> ACTION ITEM
Search the listing below for the word "frame", and copy every line in which it turns up.

··· RECORDS

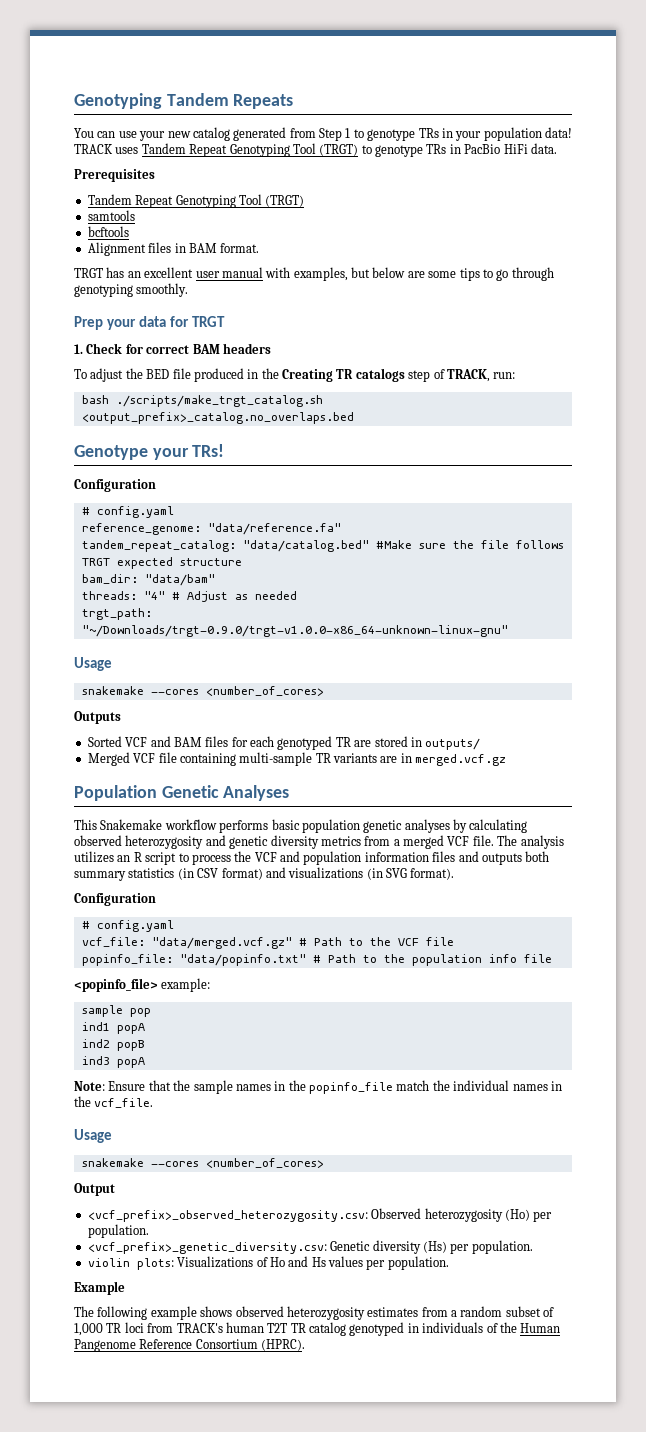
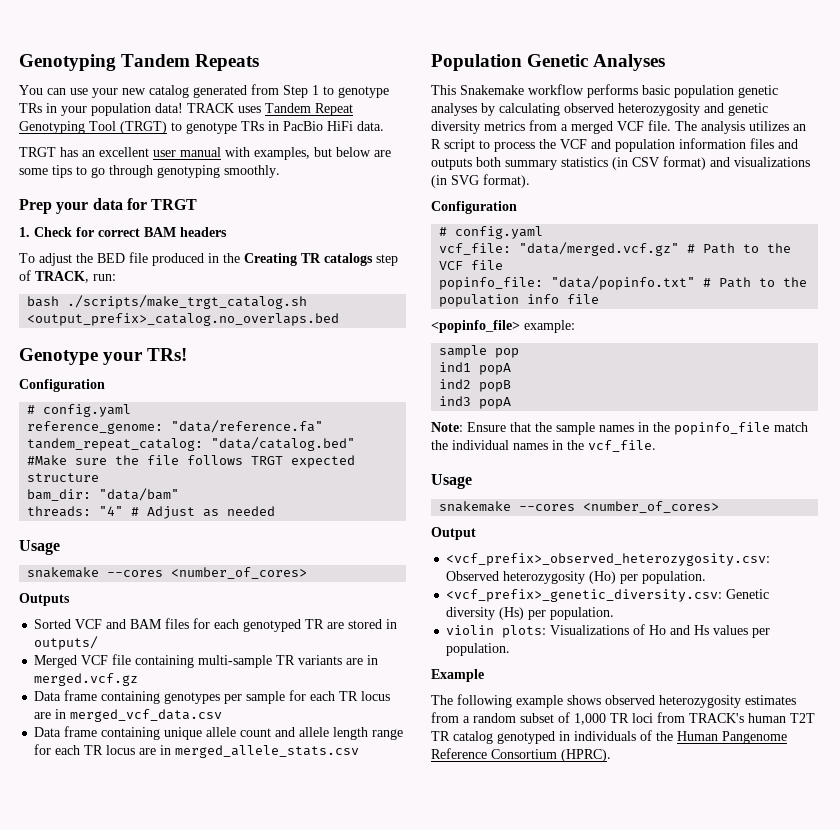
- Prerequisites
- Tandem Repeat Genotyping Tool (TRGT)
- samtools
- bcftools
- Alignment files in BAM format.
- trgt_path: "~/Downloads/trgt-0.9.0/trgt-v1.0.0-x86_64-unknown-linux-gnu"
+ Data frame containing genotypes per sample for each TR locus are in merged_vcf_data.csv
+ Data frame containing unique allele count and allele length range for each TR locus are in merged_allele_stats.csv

······

> ANSWER FOR THIS EXERCISE
+ Data frame containing genotypes per sample for each TR locus are in merged_vcf_data.csv
+ Data frame containing unique allele count and allele length range for each TR locus are in merged_allele_stats.csv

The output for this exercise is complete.